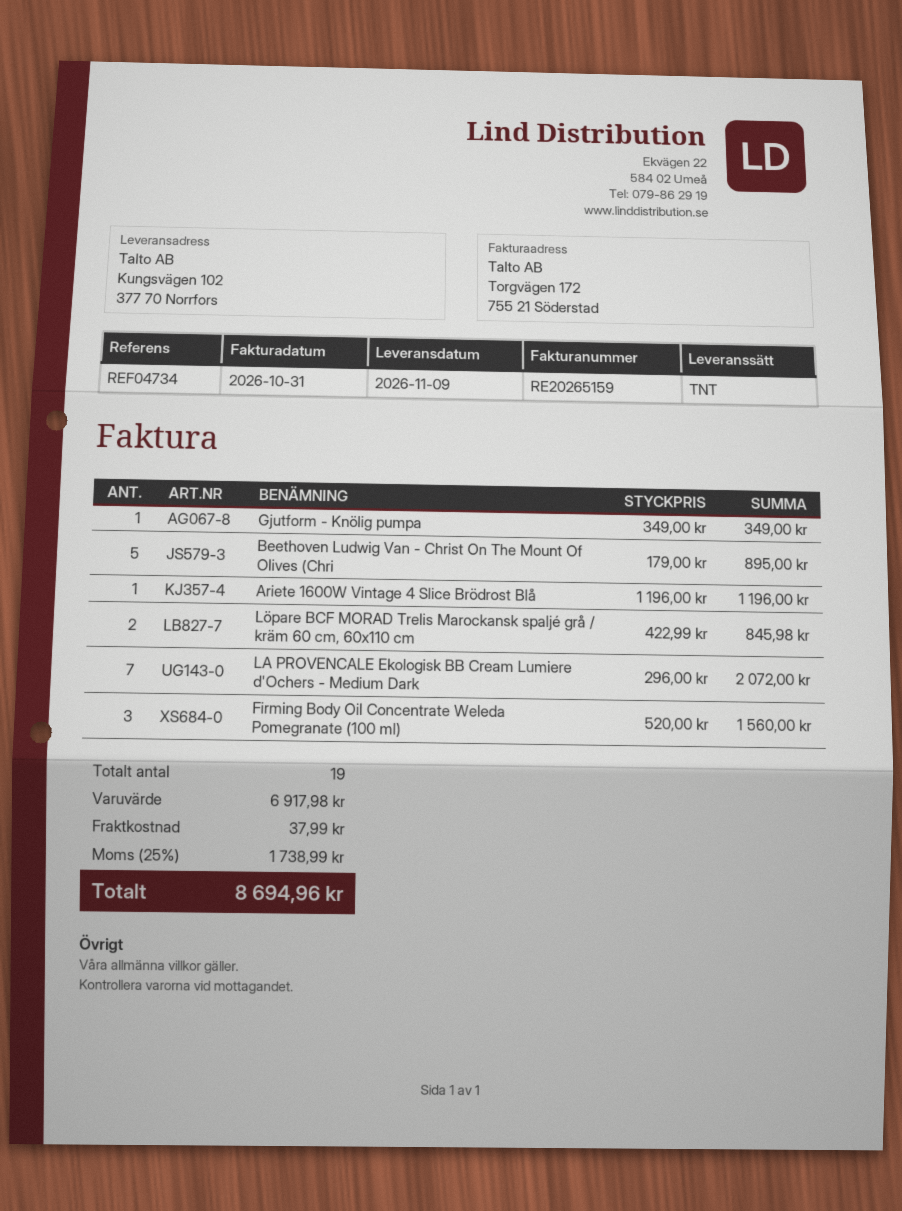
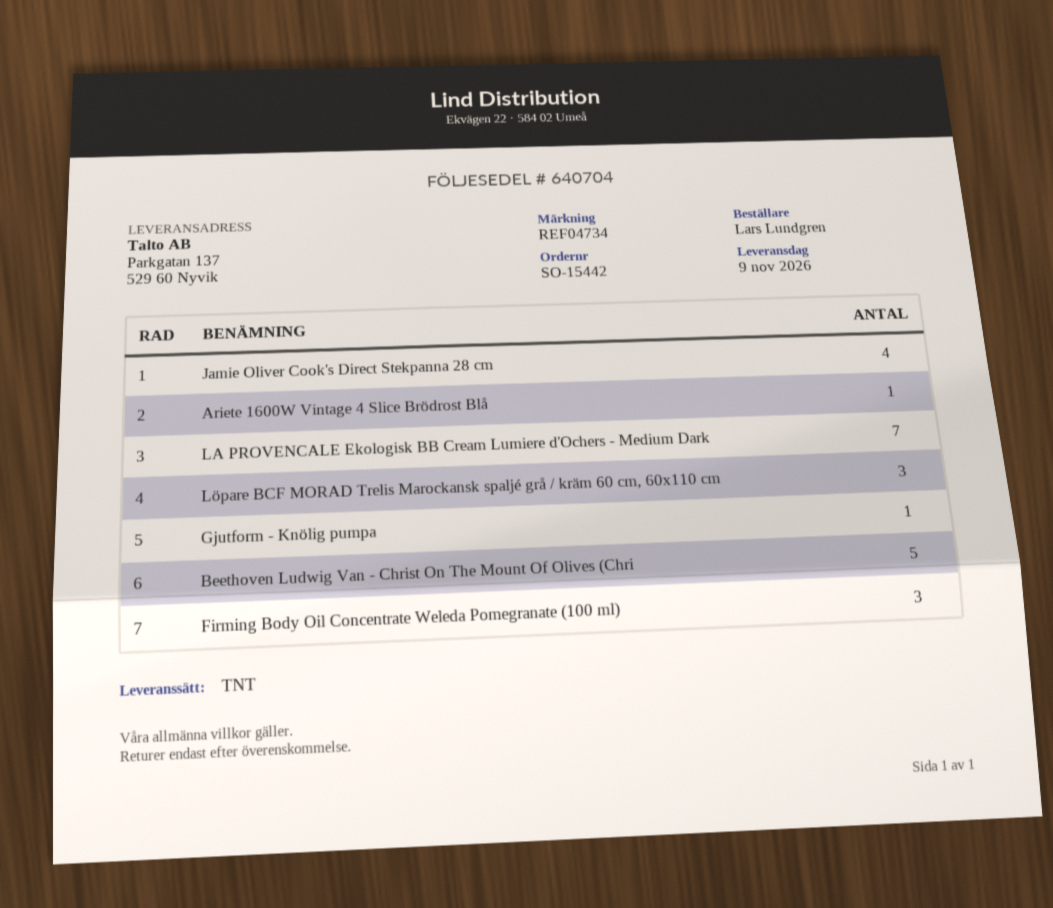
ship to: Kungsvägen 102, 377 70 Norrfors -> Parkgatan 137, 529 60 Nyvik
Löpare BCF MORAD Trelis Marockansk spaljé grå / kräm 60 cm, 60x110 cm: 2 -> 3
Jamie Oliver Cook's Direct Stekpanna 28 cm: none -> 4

* * *

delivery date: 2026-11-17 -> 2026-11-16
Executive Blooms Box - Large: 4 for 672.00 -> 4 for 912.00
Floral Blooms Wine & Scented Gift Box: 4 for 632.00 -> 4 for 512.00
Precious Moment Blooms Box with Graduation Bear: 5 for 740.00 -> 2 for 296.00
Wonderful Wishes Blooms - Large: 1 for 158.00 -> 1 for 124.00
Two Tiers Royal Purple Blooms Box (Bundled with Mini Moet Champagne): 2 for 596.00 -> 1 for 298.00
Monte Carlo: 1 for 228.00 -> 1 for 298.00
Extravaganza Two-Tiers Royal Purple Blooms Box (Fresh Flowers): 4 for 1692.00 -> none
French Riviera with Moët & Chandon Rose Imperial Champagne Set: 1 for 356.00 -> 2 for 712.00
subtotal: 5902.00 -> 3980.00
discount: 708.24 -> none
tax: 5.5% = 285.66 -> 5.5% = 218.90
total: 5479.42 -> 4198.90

*PROMPT*: Beginning at the line above that contains "Executive Blooms Box", return each line exactly through the line that contains "Wonderful Wishes Blooms", and no others.

*THE COMPLETED TASK*:
Executive Blooms Box - Large: 4 for 672.00 -> 4 for 912.00
Floral Blooms Wine & Scented Gift Box: 4 for 632.00 -> 4 for 512.00
Precious Moment Blooms Box with Graduation Bear: 5 for 740.00 -> 2 for 296.00
Wonderful Wishes Blooms - Large: 1 for 158.00 -> 1 for 124.00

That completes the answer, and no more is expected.